An important but often overlooked component to nutrition is proper hydration.
For sedentary people or during minimally periods, simply drinking water will suffice. However, during active periods when we’re sweating, water may not be enough. You don’t need me to tell you that sweat contains more than just water.
Those salts, namely sodium, potassium, magnesium, calcium, and chloride, need to be replenished as well. A deficiency of these electrolytes, and especially sodium, lead to a condition called hyponatremia. Symptoms of hyponatremia include headaches, nausea, overly frequent urination, and in extreme cases even death.
For those of us who are very active, or even moderately active in hot, humid climates, putting those electrolytes is imperative. Unfortunately the industry that has latched onto this fact is doing it wrong. “Sports drinks” are little more than non carbonated sodas. While your sweat contains a lot more than water, it certainly doesn’t include artificial colors, chemical flavorings, high fructose corn syrup (HFCS,) or preservatives. The caloric load in these drinks can be astounding- try 310 calories for a 12 oz. serving.
What about refueling, you may ask? Realistically, you probably don’t need to refuel during exercise unless the activity will be 3 hours or more. Either way, you’re better off getting calories from real food than a HFCS-laden “sports drink.”
Absorption is another, possibly bigger factor. The osmolality, or solute density, of the liquid will make a huge difference on how well it will hydrate you. Not to get too far into the chemistry of this but basically if what you’re drinking is “thicker” or has more stuff dissolved in it, then it actually will draw water from your bloodstream into your intestines.
If you’re interested in getting documentation and greater detail, here’s more science than you can shake a stick at. Disclaimer- Skratch Labs sells hydration drink mixes, but there’s some great info!

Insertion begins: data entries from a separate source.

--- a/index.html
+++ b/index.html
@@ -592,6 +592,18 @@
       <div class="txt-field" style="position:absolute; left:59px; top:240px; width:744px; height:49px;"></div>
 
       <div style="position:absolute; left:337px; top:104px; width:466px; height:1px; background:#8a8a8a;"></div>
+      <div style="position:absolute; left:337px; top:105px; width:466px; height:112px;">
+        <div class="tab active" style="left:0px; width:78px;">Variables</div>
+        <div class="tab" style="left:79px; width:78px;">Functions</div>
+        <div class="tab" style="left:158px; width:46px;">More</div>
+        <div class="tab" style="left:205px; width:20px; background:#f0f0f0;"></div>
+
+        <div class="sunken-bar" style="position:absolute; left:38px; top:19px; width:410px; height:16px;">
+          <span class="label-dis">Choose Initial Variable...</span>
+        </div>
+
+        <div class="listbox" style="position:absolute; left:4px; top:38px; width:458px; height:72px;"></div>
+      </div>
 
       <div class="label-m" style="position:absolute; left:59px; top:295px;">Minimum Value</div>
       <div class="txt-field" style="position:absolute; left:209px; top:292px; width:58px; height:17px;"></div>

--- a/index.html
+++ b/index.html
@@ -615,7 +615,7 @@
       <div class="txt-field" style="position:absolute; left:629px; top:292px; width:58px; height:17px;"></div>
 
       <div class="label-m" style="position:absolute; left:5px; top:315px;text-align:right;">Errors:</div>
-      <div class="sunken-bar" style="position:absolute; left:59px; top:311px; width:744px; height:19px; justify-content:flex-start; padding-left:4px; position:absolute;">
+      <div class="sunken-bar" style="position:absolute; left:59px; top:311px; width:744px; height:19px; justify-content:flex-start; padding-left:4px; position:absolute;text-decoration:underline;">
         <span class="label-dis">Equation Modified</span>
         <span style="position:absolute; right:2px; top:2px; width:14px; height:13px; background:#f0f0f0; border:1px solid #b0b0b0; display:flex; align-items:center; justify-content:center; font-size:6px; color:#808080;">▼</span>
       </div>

If you don’t want to buy a drink mix for whatever reason, or if you just like making stuff yourself, here’s a basic recipe for a hydrating drink:
1 Tablespoon of organic, local honey
1-2 Tablespoons fresh-squeezed lime juice (to taste)

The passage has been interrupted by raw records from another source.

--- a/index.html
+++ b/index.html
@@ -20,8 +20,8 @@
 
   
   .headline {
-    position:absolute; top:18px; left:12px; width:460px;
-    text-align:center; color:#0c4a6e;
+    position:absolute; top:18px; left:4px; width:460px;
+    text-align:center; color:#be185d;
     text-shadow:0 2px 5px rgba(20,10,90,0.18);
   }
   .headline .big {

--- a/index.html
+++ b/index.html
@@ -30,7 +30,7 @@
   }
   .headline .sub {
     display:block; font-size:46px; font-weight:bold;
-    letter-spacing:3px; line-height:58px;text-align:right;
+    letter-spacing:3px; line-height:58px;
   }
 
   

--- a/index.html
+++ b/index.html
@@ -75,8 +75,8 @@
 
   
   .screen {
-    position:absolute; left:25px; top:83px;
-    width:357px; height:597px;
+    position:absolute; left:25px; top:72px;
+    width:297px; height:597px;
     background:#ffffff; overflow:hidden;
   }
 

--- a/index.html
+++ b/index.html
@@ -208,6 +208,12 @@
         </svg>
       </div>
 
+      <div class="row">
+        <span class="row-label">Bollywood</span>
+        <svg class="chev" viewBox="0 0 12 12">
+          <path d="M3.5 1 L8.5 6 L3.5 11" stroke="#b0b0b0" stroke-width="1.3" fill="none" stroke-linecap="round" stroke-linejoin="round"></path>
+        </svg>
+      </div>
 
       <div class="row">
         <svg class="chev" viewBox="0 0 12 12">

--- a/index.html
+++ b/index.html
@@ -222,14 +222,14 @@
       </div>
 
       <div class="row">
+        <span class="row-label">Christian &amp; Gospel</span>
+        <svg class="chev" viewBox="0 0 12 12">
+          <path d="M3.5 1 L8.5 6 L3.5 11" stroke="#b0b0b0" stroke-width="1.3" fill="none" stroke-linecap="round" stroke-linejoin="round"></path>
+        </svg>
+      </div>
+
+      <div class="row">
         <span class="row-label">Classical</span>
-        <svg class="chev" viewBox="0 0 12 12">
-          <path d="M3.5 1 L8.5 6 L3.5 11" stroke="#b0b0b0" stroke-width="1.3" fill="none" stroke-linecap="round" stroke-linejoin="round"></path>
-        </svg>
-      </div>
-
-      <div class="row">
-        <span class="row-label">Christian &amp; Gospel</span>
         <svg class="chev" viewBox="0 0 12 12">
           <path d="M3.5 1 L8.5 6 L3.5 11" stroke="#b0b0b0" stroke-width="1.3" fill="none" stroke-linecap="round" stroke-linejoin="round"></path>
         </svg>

1 small pinch of good quality, unprocessed sea salt (not table salt or kosher salt!)
16 oz. filtered water
Dissolve the honey in a small amount of hot water, add remaining ingredients, stir well.
I like to scale up and make a pitcher of it so that I can just fill water bottles for rides.

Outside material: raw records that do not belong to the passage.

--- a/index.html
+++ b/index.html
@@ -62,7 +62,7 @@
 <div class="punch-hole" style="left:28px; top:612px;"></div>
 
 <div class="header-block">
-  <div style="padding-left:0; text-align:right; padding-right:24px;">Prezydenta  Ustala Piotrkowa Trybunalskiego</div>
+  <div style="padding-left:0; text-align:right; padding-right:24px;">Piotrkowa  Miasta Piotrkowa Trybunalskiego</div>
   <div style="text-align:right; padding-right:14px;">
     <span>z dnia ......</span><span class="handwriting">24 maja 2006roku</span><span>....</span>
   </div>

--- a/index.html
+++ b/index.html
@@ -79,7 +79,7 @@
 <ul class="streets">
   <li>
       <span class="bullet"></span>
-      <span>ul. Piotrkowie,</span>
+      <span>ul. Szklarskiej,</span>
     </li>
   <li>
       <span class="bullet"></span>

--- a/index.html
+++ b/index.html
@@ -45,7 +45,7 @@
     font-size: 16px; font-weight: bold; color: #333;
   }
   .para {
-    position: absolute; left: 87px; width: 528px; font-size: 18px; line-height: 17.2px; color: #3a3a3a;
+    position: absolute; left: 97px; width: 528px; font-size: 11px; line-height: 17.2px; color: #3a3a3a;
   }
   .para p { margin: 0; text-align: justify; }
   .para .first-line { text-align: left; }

This recipe gives a roughly 3-4% carbohydrate solution, which is about the maximum for absorption, The sea salt has the full complement of electrolytes, and the honey has glucose, which speeds water absorption in the intestines.
As with anything, listen to your body. If you get bloating or digestive issues, try scaling back a bit on the honey. And obviously, if you’re diabetic, you need to be cautious when using honey or any other sugar source.